Build RAG Pipelines

Retrieval Augmented Generation (RAG) is one of the keystones for efficient data processing and search in the age of AI agents. The goal is to surface information from a knowledge base relevant to a specific user query and provide curated context to the LLM. This is a complex topic with many variants. We will focus on the fundamental building blocks that any RAG pipeline needs. The document processing pipeline:

text extraction - process complex document formats (PDF, CSV, etc.)
text splitting - create meaningful chunks out of long pages of text
embedding - vectorize chunks (extract semantic meaning)
store - insert chunks to a specialized database

Retrieval:

embedding - vectorize user query
search - retrieve the document chunks most similar to the user query

Building blocks

Let’s break down how each step can be implemented with the Agent Stack API, but first, make sure you have the Platform API extension enabled in your agent:

from typing import Annotated

from a2a.types import Message

from agentstack_sdk.server import Server
from agentstack_sdk.a2a.extensions import (
    PlatformApiExtensionServer,
    PlatformApiExtensionSpec,
    EmbeddingServiceExtensionServer,
    EmbeddingServiceExtensionSpec,
)
from agentstack_sdk.server.context import RunContext

# File formats supported by the text-extraction service (docling)
default_input_modes = [
    "text/plain",
    "application/pdf",
    "application/vnd.openxmlformats-officedocument.wordprocessingml.document",  # DOCX
    "application/vnd.openxmlformats-officedocument.spreadsheetml.sheet",  # XLSX
    "application/vnd.openxmlformats-officedocument.presentationml.presentation",  # PPTX
    "text/markdown",  # Markdown
    "text/asciidoc",  # AsciiDoc
    "text/html",  # HTML
    "application/xhtml+xml",  # XHTML
    "text/csv",  # CSV
    "image/png",  # PNG
    "image/jpeg",  # JPEG
    "image/tiff",  # TIFF
    "image/bmp",  # BMP
    "image/webp",  # WEBP
]

server = Server()

@server.agent(
    default_input_modes=default_input_modes, default_output_modes=["text/plain"]
)
async def rag_agent(
    input: Message,
    context: RunContext,
    embedding: Annotated[
        EmbeddingServiceExtensionServer, EmbeddingServiceExtensionSpec.single_demand()
    ],
    _: Annotated[PlatformApiExtensionServer, PlatformApiExtensionSpec()],
): ...  # Agent code

Agent Stack uses docling for extracting text out of documents in various supported formats. To select which formats the agent can accept, use the default_input_modes parameter in the agent decorator. First, let’s build a set of functions to process the documents which we will then use in the agent.

Text Extraction

To extract text from a File uploaded to the Platform API, simply use file.create_extraction() and wait for the result. After extraction is completed, the extraction object will contain extracted_files, which is a list of extracted files in different formats.

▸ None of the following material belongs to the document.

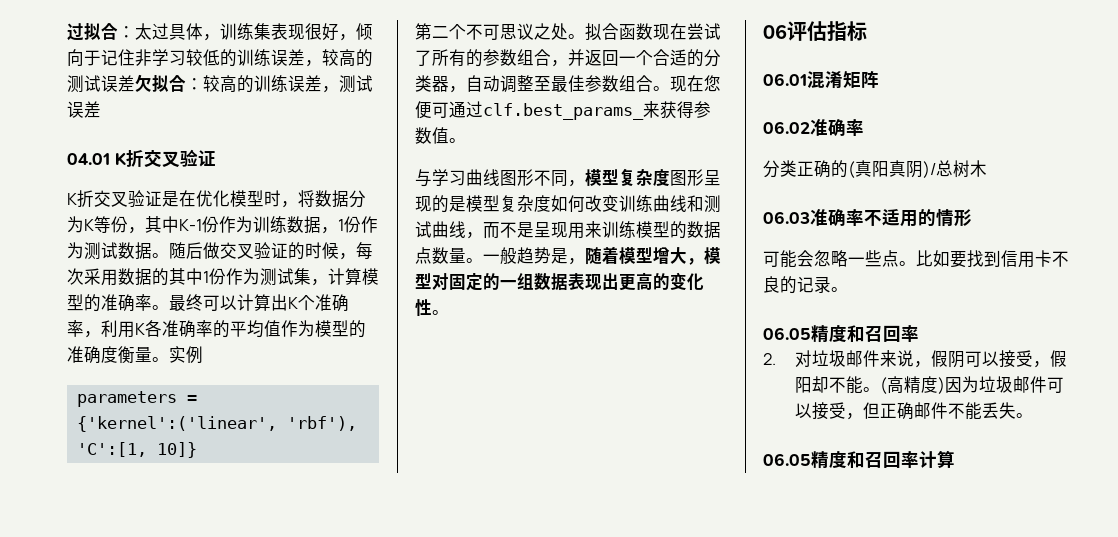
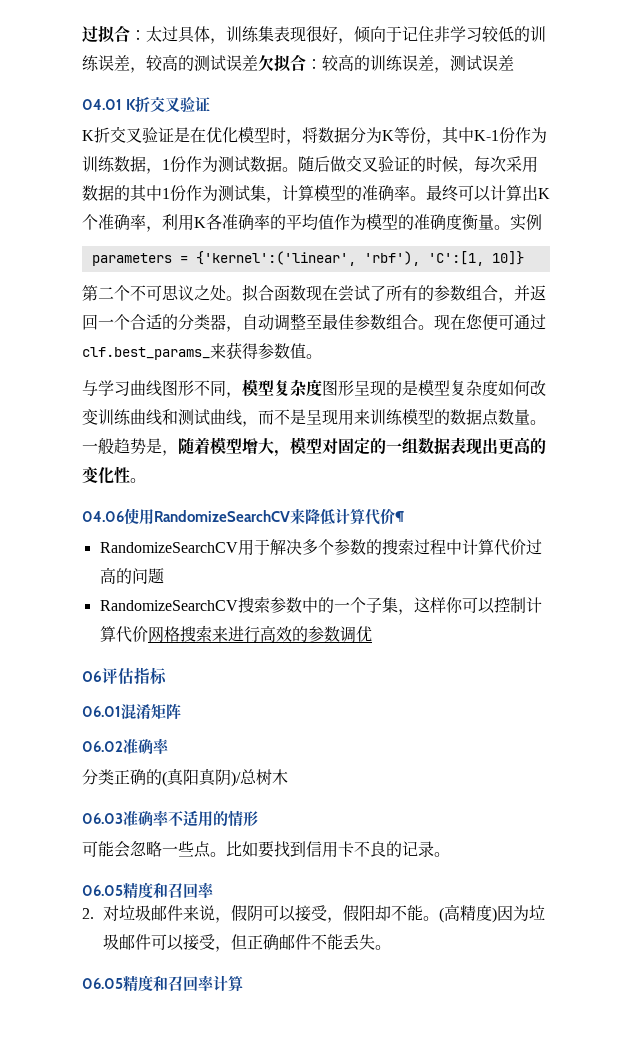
(449, 312) none -> [82,508,404,525] [99,538,542,556] [99,567,164,584] [99,596,542,615] [99,625,372,643] // 04.06使用RandomizeSearchCV来降低计算代价¶ // RandomizeSearchCV用于解决多个参数的搜索过程中计算代价过高的问题 // RandomizeSearchCV搜索参数中的一个子集，这样你可以控制计算代价网格搜索来进行高效的参数调优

# Copyright 2025 © BeeAI a Series of LF Projects, LLC
# SPDX-License-Identifier: Apache-2.0

import asyncio

from agentstack_sdk.platform import File


async def extract_file(file: File):
    extraction = await file.create_extraction()
    while extraction.status in {"pending", "in_progress"}:
        await asyncio.sleep(1)
        extraction = await file.get_extraction()
    if extraction.status != "completed":
        raise ValueError(f"Extraction failed with status: {extraction.status}")

Extraction Formats

Text extraction produces two extraction formats and you can request either subset by passing formats to create_extraction (e.g., ["markdown"] if you only need plain text):

markdown: The extracted text formatted as Markdown (file.load_text_content())
vendor_specific_json: The Docling-specific JSON format containing document structure (file.load_json_content())

WARNING: The vendor_specific_json format is not generated for plain text or markdown files, as Docling does not support these formats as input.

Text Splitting

In this example we will use MarkdownTextSplitter from the langchain-text-splitters package. This will split a long document into reasonably sized chunks based on the Markdown header structure.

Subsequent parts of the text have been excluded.